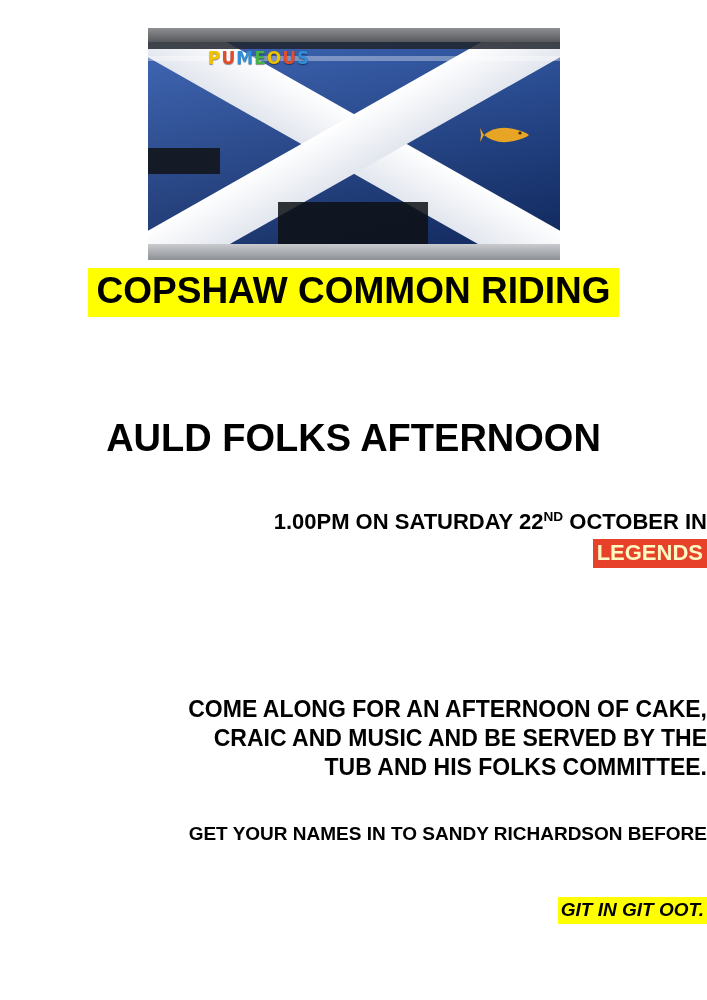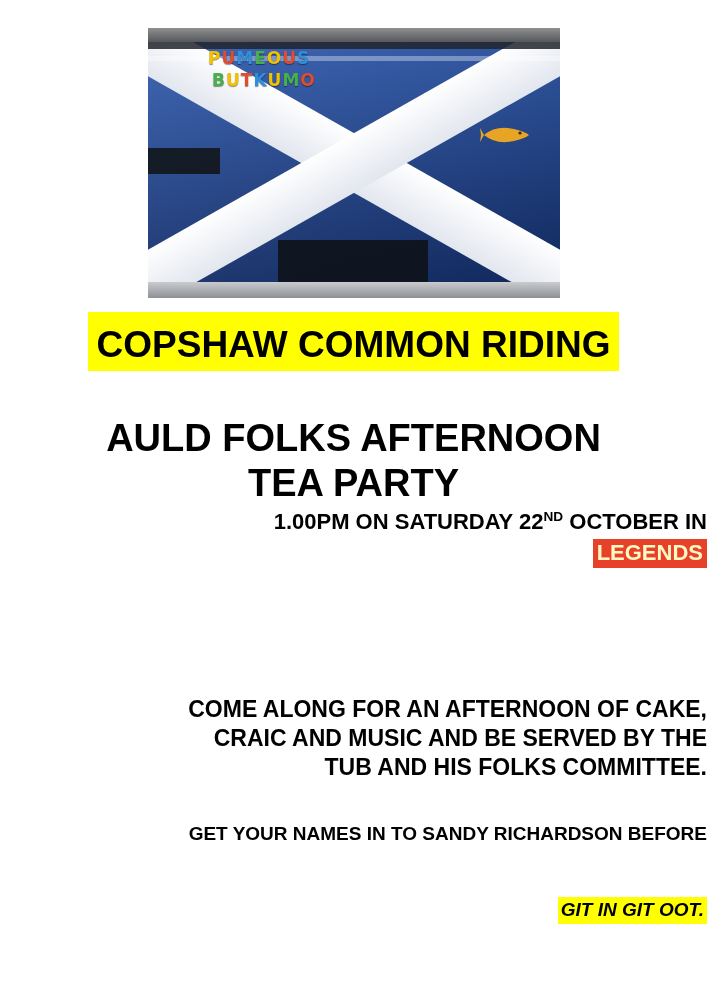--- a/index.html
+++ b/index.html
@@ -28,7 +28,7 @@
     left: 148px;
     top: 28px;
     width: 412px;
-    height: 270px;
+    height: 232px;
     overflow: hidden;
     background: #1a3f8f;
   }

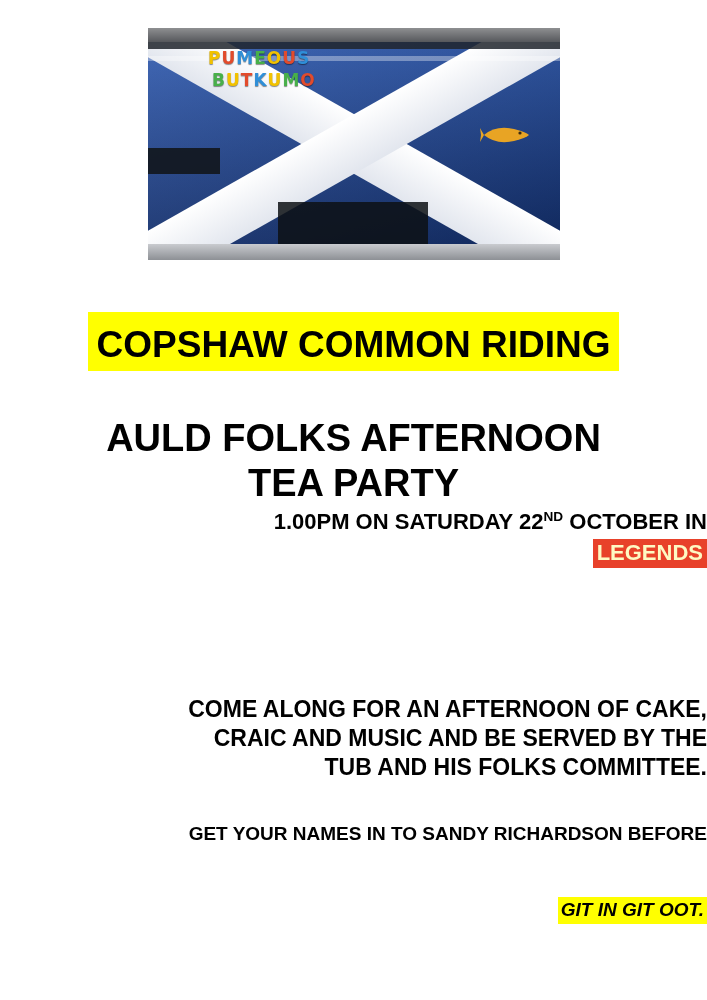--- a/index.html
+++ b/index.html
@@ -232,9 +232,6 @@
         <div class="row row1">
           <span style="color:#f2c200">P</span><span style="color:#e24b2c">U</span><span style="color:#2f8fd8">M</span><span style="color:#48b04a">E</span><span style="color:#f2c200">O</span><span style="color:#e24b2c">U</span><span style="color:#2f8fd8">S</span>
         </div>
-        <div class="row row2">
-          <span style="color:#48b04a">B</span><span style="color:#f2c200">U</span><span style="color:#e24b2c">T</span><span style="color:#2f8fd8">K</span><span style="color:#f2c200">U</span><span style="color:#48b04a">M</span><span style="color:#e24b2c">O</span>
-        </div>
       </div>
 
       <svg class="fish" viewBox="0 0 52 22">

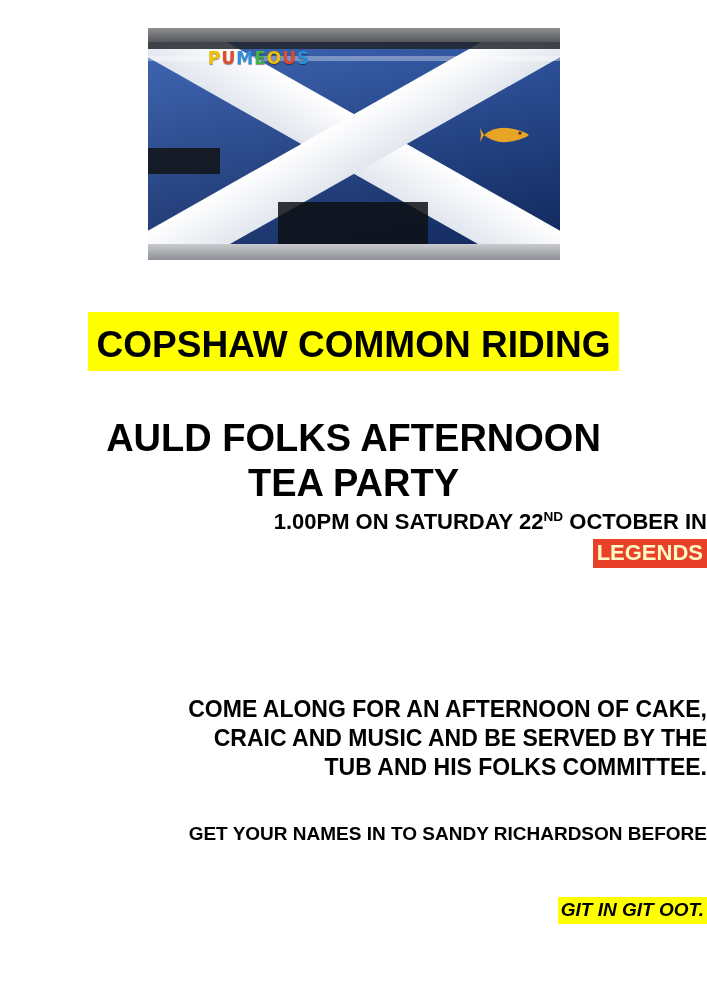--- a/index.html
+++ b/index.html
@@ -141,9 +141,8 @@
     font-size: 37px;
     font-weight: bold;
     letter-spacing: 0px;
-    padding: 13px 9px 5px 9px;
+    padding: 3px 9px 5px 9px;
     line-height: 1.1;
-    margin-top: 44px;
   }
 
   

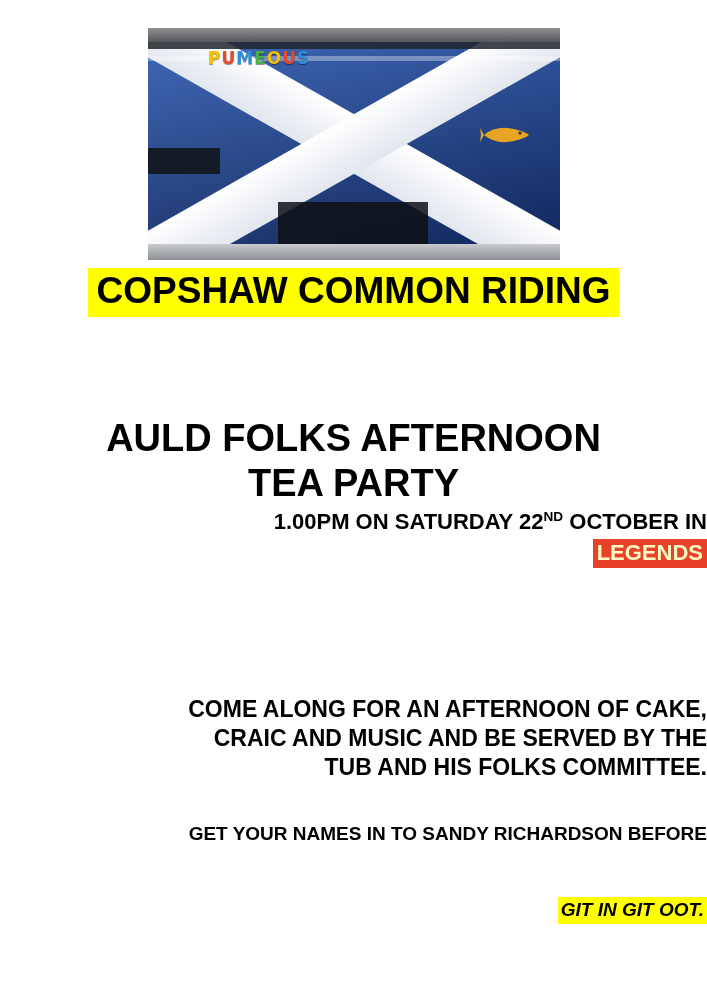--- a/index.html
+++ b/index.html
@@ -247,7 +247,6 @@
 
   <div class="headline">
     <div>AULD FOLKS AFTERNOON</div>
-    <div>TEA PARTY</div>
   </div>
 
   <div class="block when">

--- --- ---

What you will do: Examine the records and pull out every line where the string "padding" occurs.

Solved exercise:
-    padding: 13px 9px 5px 9px;
+    padding: 3px 9px 5px 9px;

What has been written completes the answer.